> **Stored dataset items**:
◇ ◇ ◇ ◇ ◇

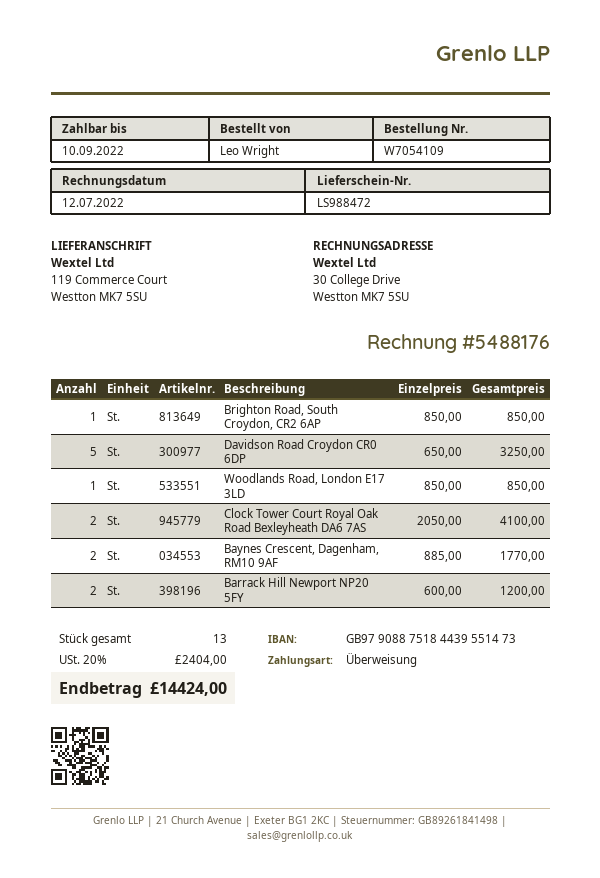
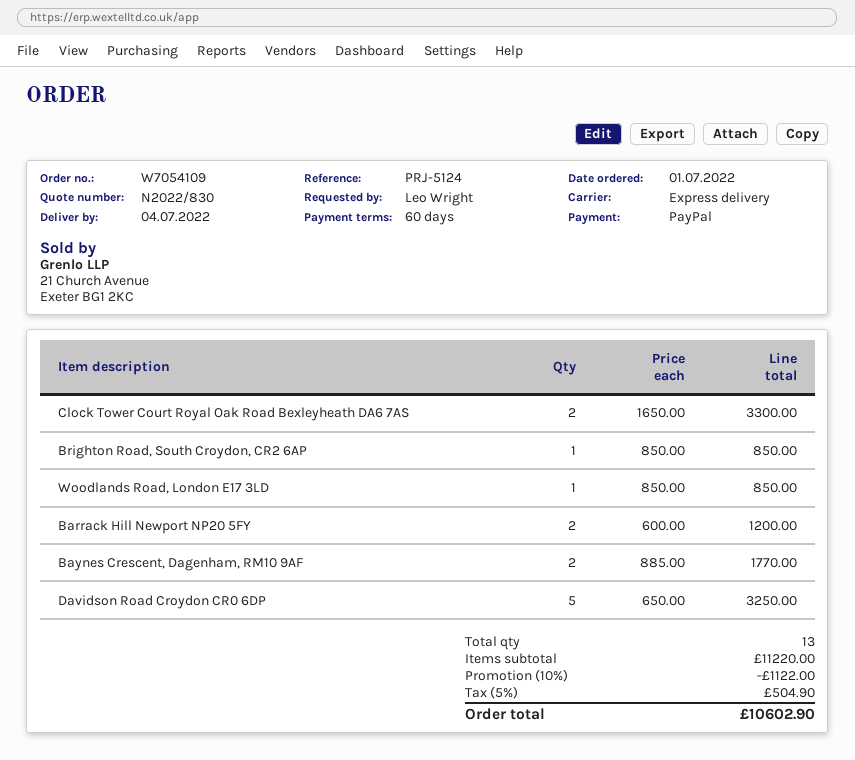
payment method: bank transfer -> PayPal
Clock Tower Court Royal Oak Road Bexleyheath DA6 7AS: 2 x 2050.00 = 4100.00 -> 2 x 1650.00 = 3300.00
discount: none -> 10% = 1122.00
tax: 20% = 2404.00 -> 5% = 504.90
total: 14424.00 -> 10602.90

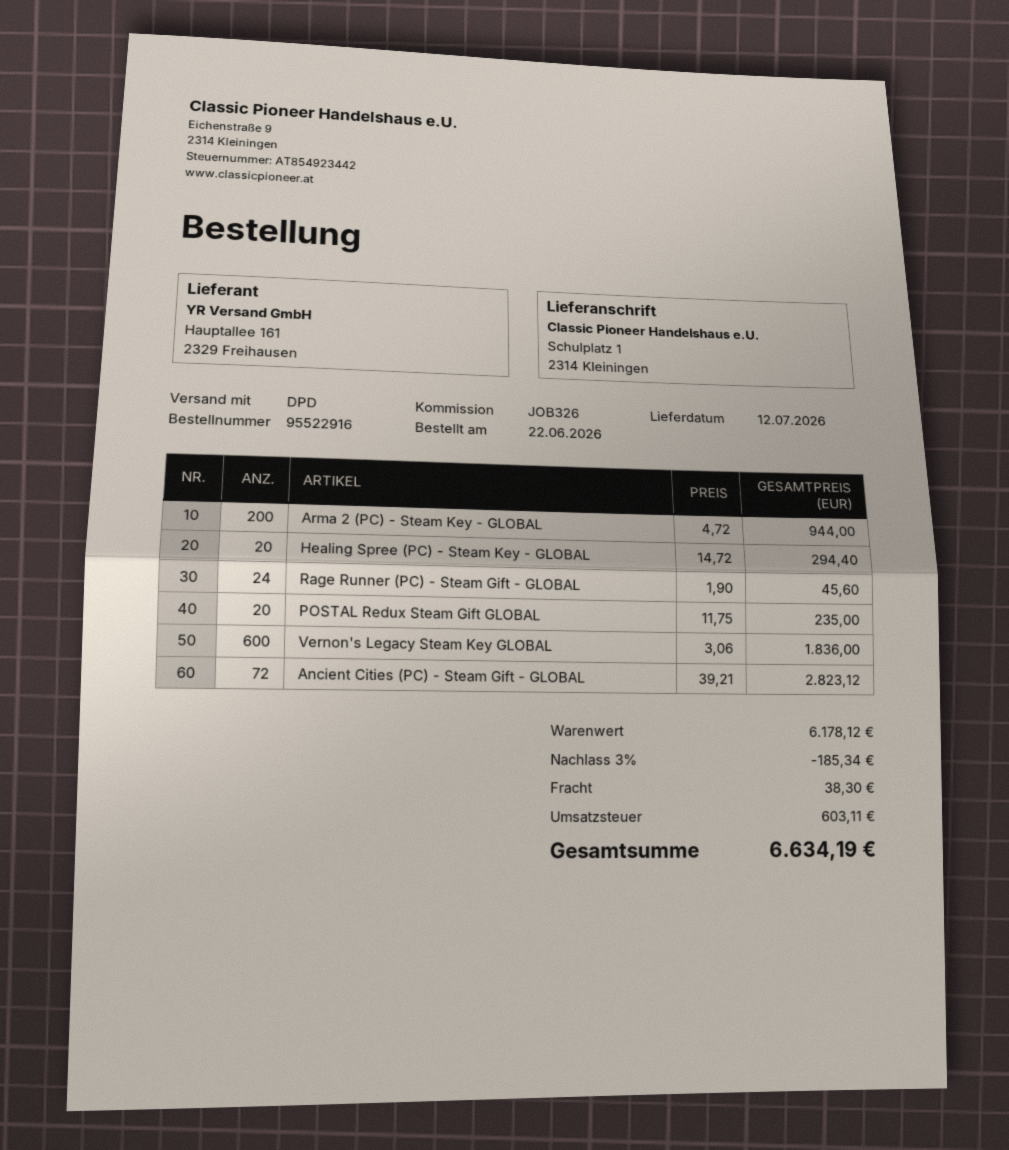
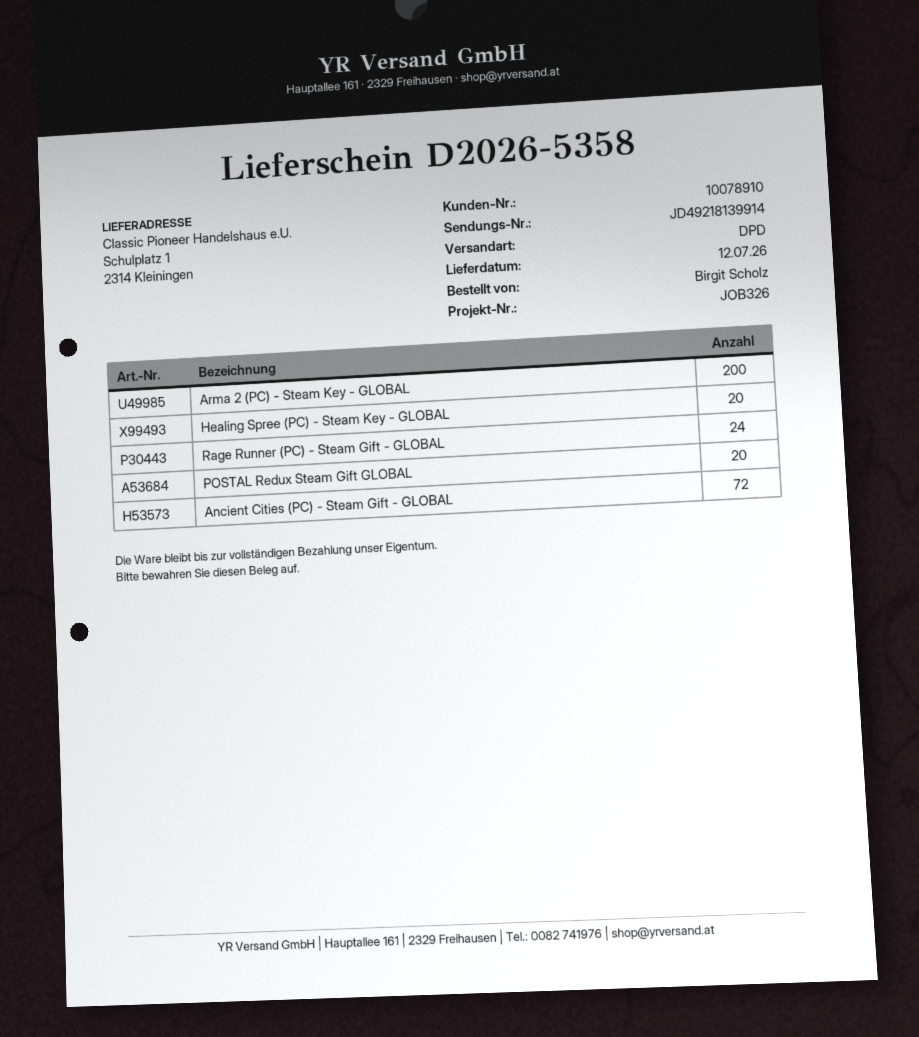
Vernon's Legacy Steam Key GLOBAL: 600 -> none

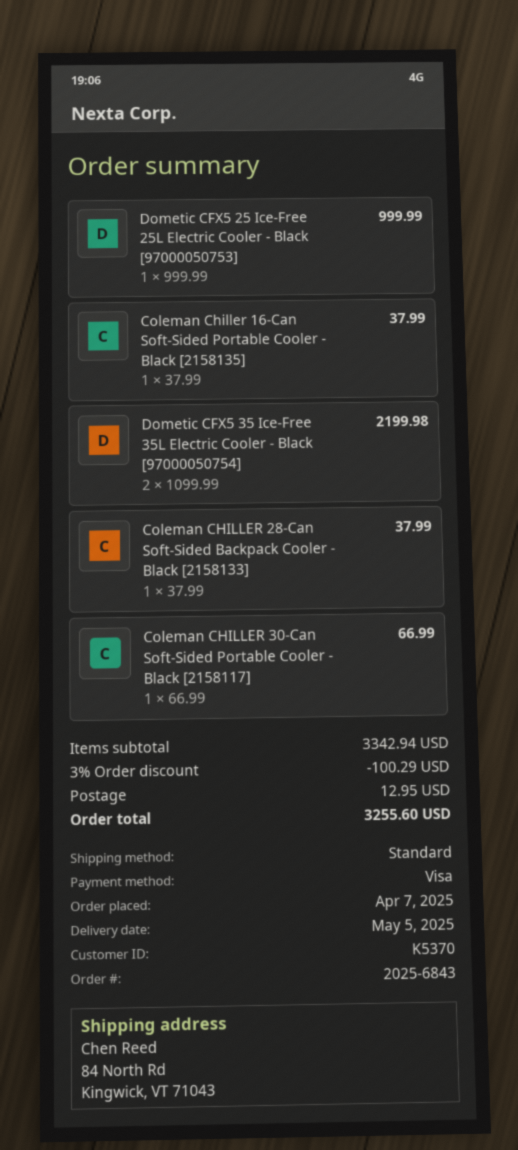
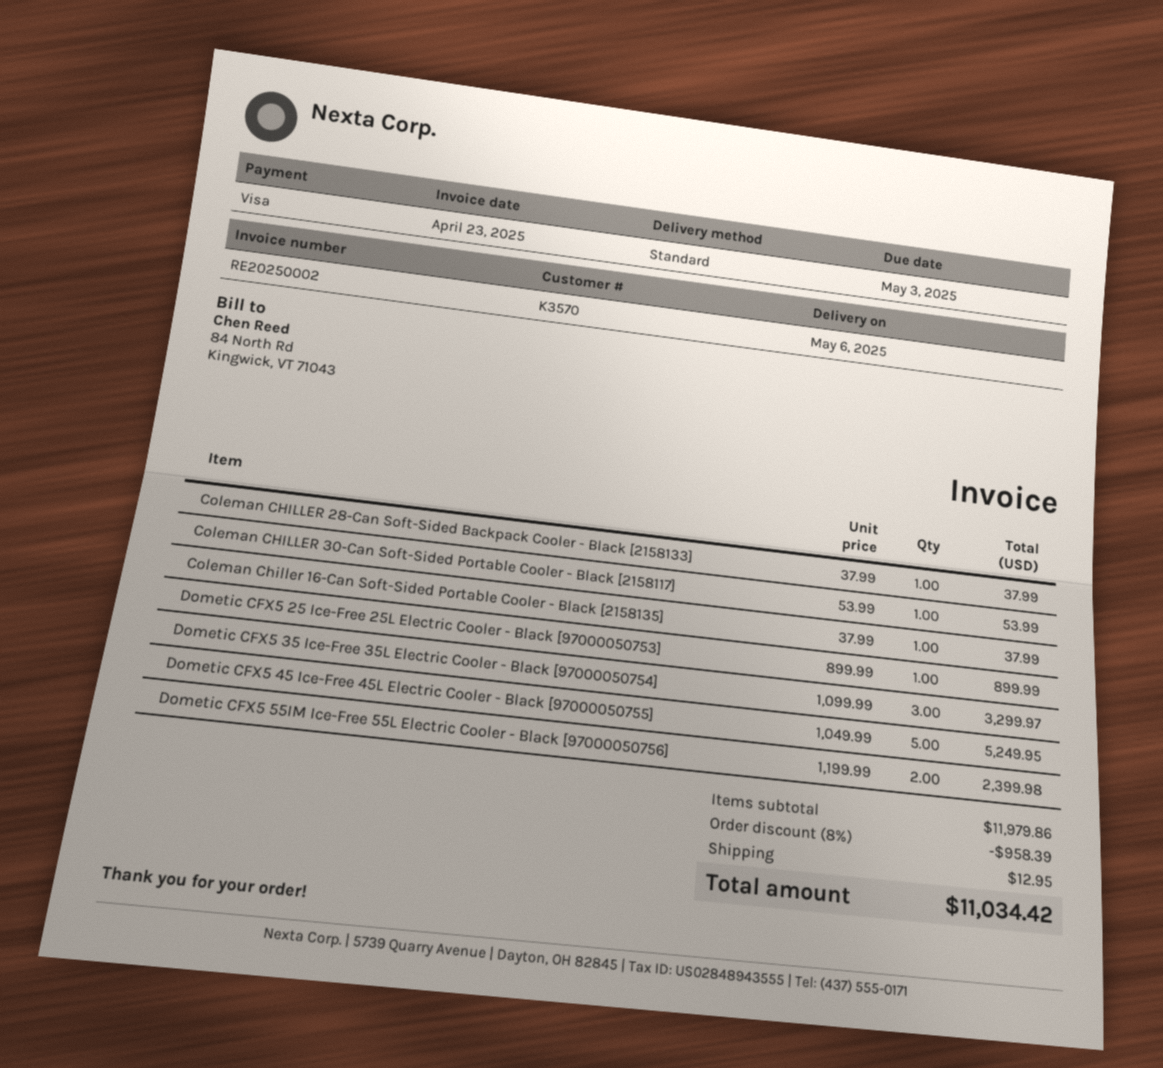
delivery date: 2025-05-05 -> 2025-05-06
customer number: K5370 -> K3570
Dometic CFX5 25 Ice-Free 25L Electric Cooler - Black [97000050753]: 1 x 999.99 = 999.99 -> 1 x 899.99 = 899.99
Dometic CFX5 35 Ice-Free 35L Electric Cooler - Black [97000050754]: 2 x 1099.99 = 2199.98 -> 3 x 1099.99 = 3299.97
Coleman CHILLER 30-Can Soft-Sided Portable Cooler - Black [2158117]: 1 x 66.99 = 66.99 -> 1 x 53.99 = 53.99
Dometic CFX5 45 Ice-Free 45L Electric Cooler - Black [97000050755]: none -> 5 x 1049.99 = 5249.95
Dometic CFX5 55IM Ice-Free 55L Electric Cooler - Black [97000050756]: none -> 2 x 1199.99 = 2399.98
subtotal: 3342.94 -> 11979.86
discount: 3% = 100.29 -> 8% = 958.39
total: 3255.60 -> 11034.42

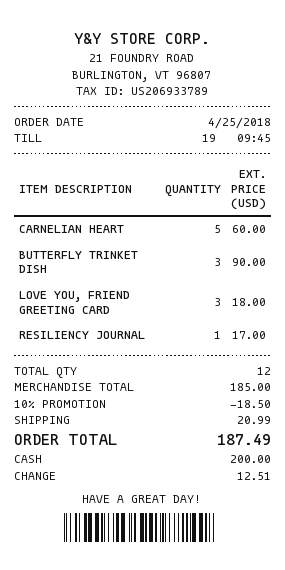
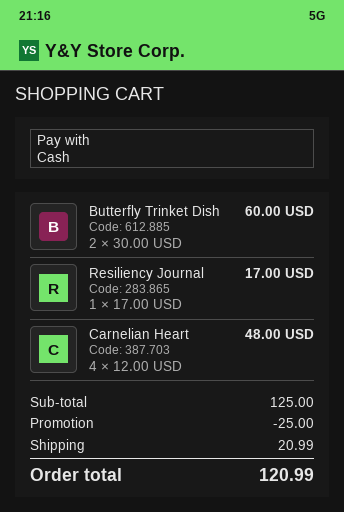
CARNELIAN HEART: 5 for 60.00 -> 4 for 48.00
BUTTERFLY TRINKET DISH: 3 for 90.00 -> 2 for 60.00
LOVE YOU, FRIEND GREETING CARD: 3 for 18.00 -> none
subtotal: 185.00 -> 125.00
discount: 18.50 -> 25.00
total: 187.49 -> 120.99

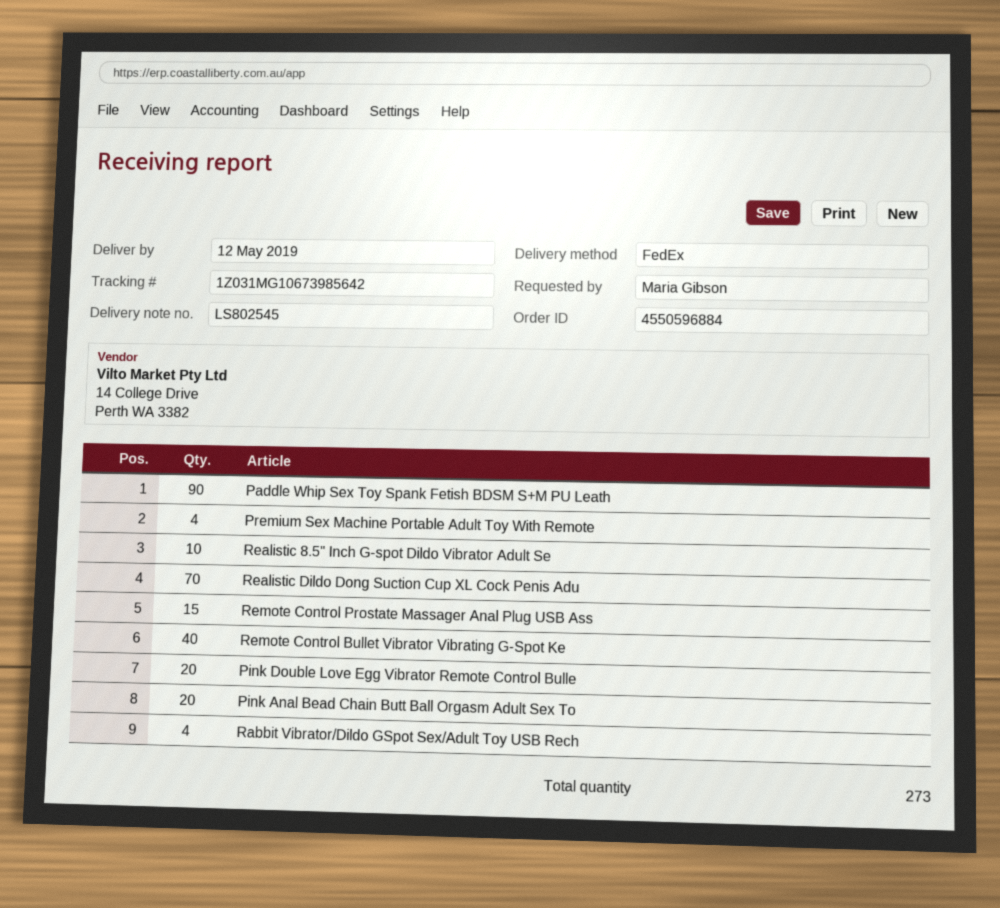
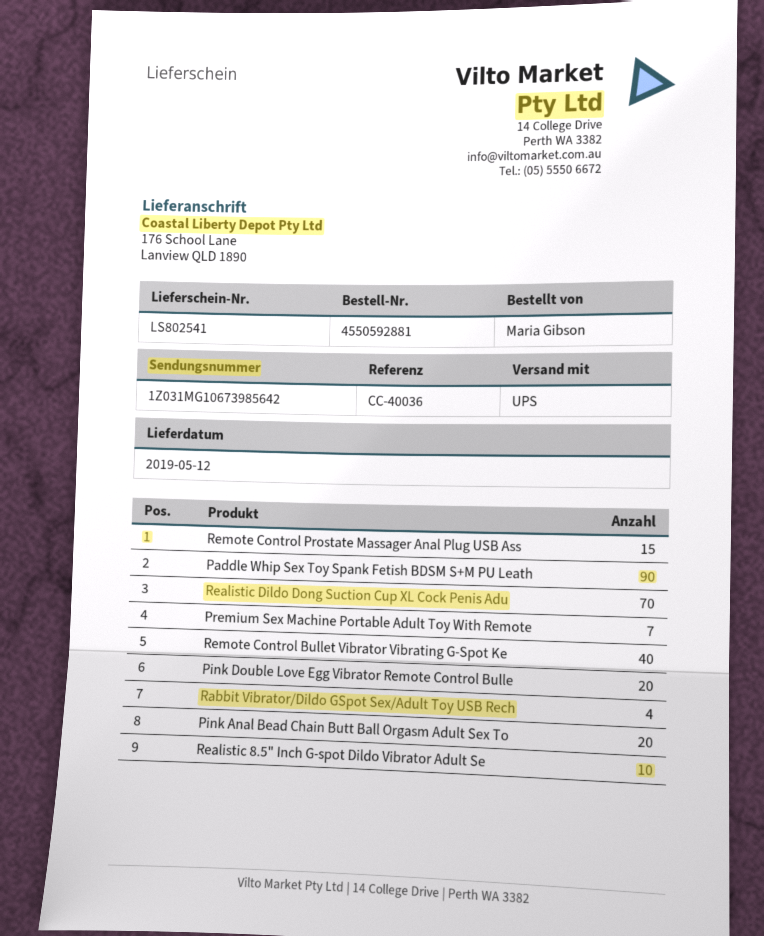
order number: 4550596884 -> 4550592881
delivery note number: LS802545 -> LS802541
shipping method: FedEx -> UPS
Premium Sex Machine Portable Adult Toy With Remote: 4 -> 7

◇ ◇ ◇ ◇ ◇

> **What the exercise asks**:
In the data shown above, how many lines hold the string "Dometic"? The answer is the number alone.

> **Answer to the exercise**:
4